Incorrect offset application in NPP ColorTwist conversion

I’m trying to apply a custom conversion matrix to convert NV12 frames to RGB using nppiNV12ToRGB_8u_ColorTwist32f_P2C3R_Ctx with NPP 12.3.

The documentation mention that:

This is how the matrix works for the YUV420/YUV/422/NV12->RGB INVERSE
transform (note- do the offsets first):

  src[0]' = src[0] + aTwist[0][3]
  src[1]' = src[1] + aTwist[1][3]
  src[2]' = src[2] + aTwist[2][3]

And then the remaining 3x3 twist matrix is applied using those modified values:

dst[0] = aTwist[0][0] * src[0]' + aTwist[0][1] * src[1]' + aTwist[0][2] * src[2]'
dst[1] = aTwist[1][0] * src[0]' + aTwist[1][1] * src[1]' + aTwist[1][2] * src[2]'
dst[2] = aTwist[2][0] * src[0]' + aTwist[2][1] * src[1]' + aTwist[2][2] * src[2]'

However it seems that offsets are actually applied after the twist matrix, in the same way they are applied in the reverse transformation:

dst[0] = aTwist[0][0] * src[0] + aTwist[0][1] * src[1] + aTwist[0][2] * src[2] + aTwist[0][3]
dst[1] = aTwist[1][0] * src[0] + aTwist[1][1] * src[1] + aTwist[1][2] * src[2] + aTwist[1][3]
dst[2] = aTwist[2][0] * src[0] + aTwist[2][1] * src[1] + aTwist[2][2] * src[2] + aTwist[2][3]

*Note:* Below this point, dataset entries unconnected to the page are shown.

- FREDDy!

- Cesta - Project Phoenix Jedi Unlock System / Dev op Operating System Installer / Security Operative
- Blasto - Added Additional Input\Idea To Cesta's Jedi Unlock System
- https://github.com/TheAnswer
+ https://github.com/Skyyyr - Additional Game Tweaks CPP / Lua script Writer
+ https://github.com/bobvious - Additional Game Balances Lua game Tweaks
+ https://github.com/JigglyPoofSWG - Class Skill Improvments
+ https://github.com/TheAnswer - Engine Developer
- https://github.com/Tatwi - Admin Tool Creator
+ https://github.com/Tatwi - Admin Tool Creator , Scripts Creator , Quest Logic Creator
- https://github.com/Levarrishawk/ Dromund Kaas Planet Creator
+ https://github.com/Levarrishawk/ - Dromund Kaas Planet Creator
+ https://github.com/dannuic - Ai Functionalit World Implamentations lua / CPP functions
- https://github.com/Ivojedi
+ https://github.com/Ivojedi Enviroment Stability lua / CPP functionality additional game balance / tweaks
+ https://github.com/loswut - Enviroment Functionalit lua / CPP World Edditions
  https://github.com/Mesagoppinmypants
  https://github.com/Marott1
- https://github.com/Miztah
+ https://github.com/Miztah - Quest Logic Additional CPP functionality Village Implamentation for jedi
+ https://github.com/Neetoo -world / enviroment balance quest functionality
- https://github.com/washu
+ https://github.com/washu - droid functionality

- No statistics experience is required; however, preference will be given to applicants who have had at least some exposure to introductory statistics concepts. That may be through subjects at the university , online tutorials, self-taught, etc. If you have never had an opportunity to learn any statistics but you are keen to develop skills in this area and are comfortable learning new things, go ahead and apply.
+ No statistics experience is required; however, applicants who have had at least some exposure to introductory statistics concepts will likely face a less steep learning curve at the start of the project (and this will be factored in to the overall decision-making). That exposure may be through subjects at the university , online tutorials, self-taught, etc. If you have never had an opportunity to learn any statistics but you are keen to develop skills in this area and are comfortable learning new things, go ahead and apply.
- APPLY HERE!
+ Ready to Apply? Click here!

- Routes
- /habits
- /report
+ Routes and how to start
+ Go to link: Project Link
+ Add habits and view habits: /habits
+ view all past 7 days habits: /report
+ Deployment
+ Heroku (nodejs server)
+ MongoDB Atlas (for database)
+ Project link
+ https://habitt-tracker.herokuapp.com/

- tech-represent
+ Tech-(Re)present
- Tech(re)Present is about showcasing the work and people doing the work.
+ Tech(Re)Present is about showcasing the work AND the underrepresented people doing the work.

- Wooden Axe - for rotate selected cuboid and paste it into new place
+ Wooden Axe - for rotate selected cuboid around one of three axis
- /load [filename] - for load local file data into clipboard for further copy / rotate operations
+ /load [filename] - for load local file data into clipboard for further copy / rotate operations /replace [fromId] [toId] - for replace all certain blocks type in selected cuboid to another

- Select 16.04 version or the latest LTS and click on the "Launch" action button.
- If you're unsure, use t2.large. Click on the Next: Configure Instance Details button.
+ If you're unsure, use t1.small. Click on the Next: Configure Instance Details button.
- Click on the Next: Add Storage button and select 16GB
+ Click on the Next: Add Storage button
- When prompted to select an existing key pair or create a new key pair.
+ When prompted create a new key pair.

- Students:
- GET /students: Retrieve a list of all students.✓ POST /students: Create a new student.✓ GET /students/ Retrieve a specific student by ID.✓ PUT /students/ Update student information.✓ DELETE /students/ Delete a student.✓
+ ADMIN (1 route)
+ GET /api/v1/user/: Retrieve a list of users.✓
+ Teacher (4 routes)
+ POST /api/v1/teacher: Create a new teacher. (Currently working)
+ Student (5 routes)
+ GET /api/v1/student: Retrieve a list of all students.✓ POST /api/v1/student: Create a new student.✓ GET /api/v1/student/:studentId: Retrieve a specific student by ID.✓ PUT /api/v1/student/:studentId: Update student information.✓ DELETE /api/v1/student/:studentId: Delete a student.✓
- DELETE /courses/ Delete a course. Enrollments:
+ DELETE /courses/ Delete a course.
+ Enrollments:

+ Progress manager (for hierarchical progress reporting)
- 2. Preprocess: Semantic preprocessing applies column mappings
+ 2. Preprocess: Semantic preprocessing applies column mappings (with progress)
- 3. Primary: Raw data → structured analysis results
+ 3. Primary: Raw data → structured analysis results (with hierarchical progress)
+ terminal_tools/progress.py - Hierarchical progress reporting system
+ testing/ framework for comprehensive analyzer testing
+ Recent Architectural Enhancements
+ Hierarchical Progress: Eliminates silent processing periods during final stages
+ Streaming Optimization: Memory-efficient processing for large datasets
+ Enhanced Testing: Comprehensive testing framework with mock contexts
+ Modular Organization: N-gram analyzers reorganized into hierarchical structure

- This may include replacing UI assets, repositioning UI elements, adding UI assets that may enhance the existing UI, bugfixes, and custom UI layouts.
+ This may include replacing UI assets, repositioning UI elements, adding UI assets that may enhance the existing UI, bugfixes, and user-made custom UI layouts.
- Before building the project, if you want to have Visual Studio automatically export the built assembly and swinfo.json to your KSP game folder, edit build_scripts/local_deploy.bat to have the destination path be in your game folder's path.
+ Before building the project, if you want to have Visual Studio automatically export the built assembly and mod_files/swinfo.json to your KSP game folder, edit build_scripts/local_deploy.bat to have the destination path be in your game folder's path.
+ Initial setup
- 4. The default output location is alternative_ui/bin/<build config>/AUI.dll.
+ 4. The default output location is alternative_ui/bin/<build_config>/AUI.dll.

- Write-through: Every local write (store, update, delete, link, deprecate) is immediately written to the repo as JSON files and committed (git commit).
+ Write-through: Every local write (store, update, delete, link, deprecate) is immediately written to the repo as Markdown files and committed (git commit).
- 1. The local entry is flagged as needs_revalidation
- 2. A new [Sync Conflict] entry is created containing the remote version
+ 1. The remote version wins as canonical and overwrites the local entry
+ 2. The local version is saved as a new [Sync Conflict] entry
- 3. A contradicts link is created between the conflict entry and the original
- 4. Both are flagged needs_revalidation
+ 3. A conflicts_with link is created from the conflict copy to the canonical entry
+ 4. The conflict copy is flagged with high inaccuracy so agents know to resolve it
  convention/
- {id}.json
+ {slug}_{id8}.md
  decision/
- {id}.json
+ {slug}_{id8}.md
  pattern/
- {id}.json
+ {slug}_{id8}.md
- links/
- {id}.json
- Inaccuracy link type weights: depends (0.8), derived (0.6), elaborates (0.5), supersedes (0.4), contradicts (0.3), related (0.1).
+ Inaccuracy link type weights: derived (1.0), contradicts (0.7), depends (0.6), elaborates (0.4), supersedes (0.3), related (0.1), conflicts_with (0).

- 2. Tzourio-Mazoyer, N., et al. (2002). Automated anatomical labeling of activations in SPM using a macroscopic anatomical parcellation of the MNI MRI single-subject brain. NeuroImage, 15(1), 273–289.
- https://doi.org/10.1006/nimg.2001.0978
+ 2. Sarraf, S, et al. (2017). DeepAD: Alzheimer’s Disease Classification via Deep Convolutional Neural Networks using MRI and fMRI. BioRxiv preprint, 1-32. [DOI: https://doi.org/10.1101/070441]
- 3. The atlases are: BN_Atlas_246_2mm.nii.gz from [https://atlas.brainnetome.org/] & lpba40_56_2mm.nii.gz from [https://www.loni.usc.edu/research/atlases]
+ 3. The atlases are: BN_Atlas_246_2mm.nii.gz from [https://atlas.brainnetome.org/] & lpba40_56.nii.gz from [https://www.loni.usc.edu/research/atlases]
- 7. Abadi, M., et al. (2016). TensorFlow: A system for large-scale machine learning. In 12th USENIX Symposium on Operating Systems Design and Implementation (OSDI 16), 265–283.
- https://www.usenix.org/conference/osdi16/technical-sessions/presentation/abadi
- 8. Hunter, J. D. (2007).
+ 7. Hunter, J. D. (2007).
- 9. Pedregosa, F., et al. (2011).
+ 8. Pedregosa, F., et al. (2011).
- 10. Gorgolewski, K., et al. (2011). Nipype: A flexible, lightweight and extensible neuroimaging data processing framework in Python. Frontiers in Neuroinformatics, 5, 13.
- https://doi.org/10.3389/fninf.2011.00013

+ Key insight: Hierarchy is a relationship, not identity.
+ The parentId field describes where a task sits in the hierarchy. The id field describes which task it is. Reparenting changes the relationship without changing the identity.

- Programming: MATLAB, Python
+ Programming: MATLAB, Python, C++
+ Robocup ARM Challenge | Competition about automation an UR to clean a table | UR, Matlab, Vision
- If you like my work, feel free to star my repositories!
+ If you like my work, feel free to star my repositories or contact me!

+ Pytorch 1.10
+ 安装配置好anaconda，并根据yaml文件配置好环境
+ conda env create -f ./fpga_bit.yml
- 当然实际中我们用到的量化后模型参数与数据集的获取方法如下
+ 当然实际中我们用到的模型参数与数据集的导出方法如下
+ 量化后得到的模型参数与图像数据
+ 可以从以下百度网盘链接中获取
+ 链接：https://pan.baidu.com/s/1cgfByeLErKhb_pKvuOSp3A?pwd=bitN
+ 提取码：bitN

This is a minimal example to repoduce the issue:

#include <stdio.h>
#include <cuda_runtime.h>
#include <npp.h>

#define SIZE 2

int main(int argc, char** argv) {

    Npp8u* yuv[2];
    int yuv_size[2] = {SIZE * SIZE, (SIZE / 2) * SIZE};
    int yuv_stride[2] = {SIZE, SIZE};
    cudaMalloc((void**) &yuv[0], yuv_size[0] * sizeof(Npp8u));
    cudaMalloc((void**) &yuv[1], yuv_size[1] * sizeof(Npp8u));

    cudaMemset(yuv[0], 128, yuv_size[0] * sizeof(Npp8u));
    cudaMemset(yuv[1], 128, yuv_size[1] * sizeof(Npp8u));

    Npp8u* rgb;
    int rgb_size = SIZE * SIZE * 3;
    int rgb_stride = SIZE;
    cudaMalloc((void**) &rgb, rgb_size * sizeof(Npp8u));

    Npp32f twist[3][4] = {
        {0,0,0,100},
        {0,0,0,0},
        {0,0,0,0},
    };

    NppStreamContext nppStreamCtx;
    nppGetStreamContext(&nppStreamCtx);
    NppiSize roi = {SIZE, SIZE};
    nppiNV12ToRGB_8u_ColorTwist32f_P2C3R_Ctx(yuv, yuv_stride, rgb, rgb_stride, roi, twist, nppStreamCtx);

    Npp8u* rgb_host = (Npp8u*) malloc (rgb_size);
    cudaMemcpy(rgb_host, rgb, rgb_size * sizeof(Npp8u), cudaMemcpyDeviceToHost);

    for (int i = 0; i < SIZE * SIZE; i++) {
        printf("%d) %d %d %d\n", i, rgb_host[i * 3], rgb_host[i * 3 + 1], rgb_host[i * 3 + 2]);
    }
    
    cudaFree(yuv[0]);
    cudaFree(yuv[1]);
    cudaFree(rgb);

    return 0;
}

If the offsets are applied before the twist matrix, the resulting RGB matrix should all contain zeros, but instead I get:

 0) 100 0 100
 1) 0 0 100
 2) 0 0 0
 3) 0 0 0

So it looks like the offsets are applied after the multiplications. This makes it impossible to use this function to convert from NV12.